In un mondo, dalla fine della guerra fredda non solo più interconnesso ma anche interdipendente, il nostro atteggiamento di fronte alle presidenziali americane è quindi inevitabilmente mutato: la nostra preferenza non va più tanto al candidato liberal tipo Kennedy o Clinton, ma al candidato capace di reinventare la leadership degli Stati Uniti al fine di adeguarla alle nuove realtà  del mondo.

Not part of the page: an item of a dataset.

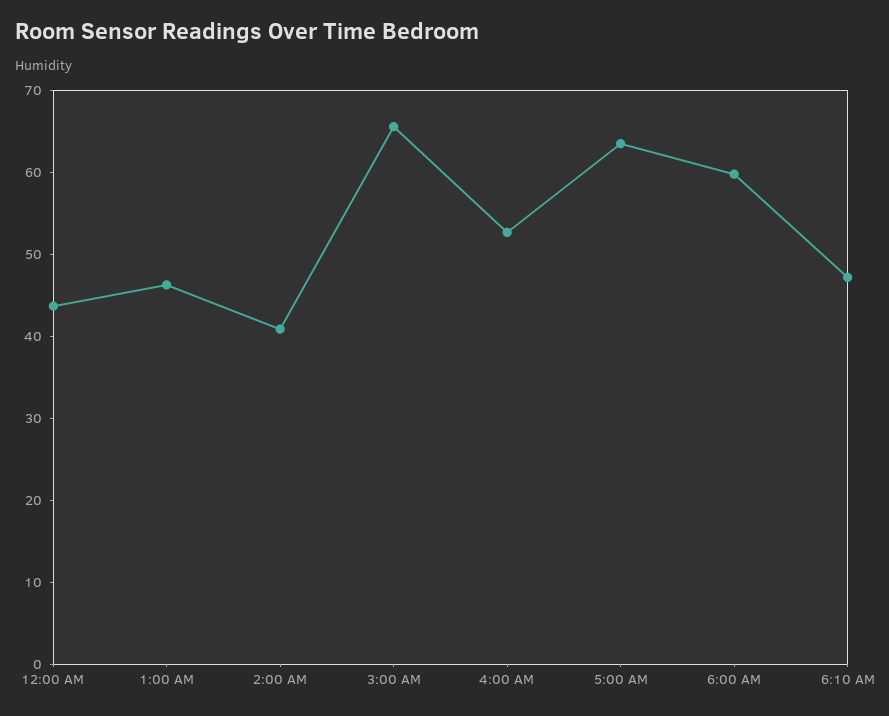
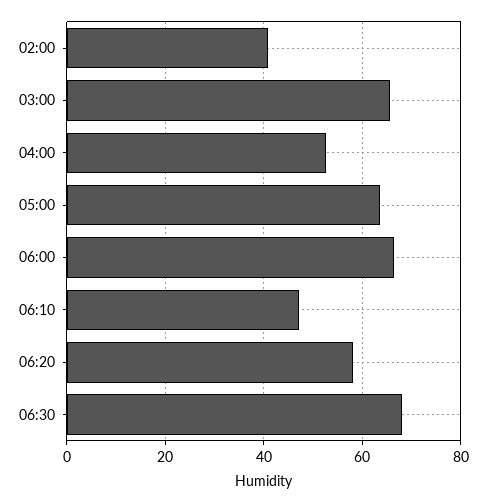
12:00 AM: 44 -> none
1:00 AM: 46 -> none
6:00 AM: 60 -> 66
06:20: none -> 58
06:30: none -> 68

Nonostante i vistosi limiti dimostrati negli ultimi quattro anni, e le conseguenti delusioni, il democratico Barack Obama sembra agli europei assai più adatto a questo compito del repubblicano Mitt Romney. Il quale stando a quel che ha detto (e in parte poi disdetto) per far piacere ai commercianti del Midwest richiamerà  all’ordine la Cina, troppo disinvolta nel manovrare la moneta nazionale; per far piacere a Israele darà  qualche bastonata agli arabi; e per far piacere agli elettori di origine polacca prenderà  per il bavero i russi… Insomma Romney parla (per poi smentirsi spesso) come se, nel caso fosse eletto, avesse a disposizione un impero ancora quasi onnipotente. Mitt Romney ci appare un uomo del passato.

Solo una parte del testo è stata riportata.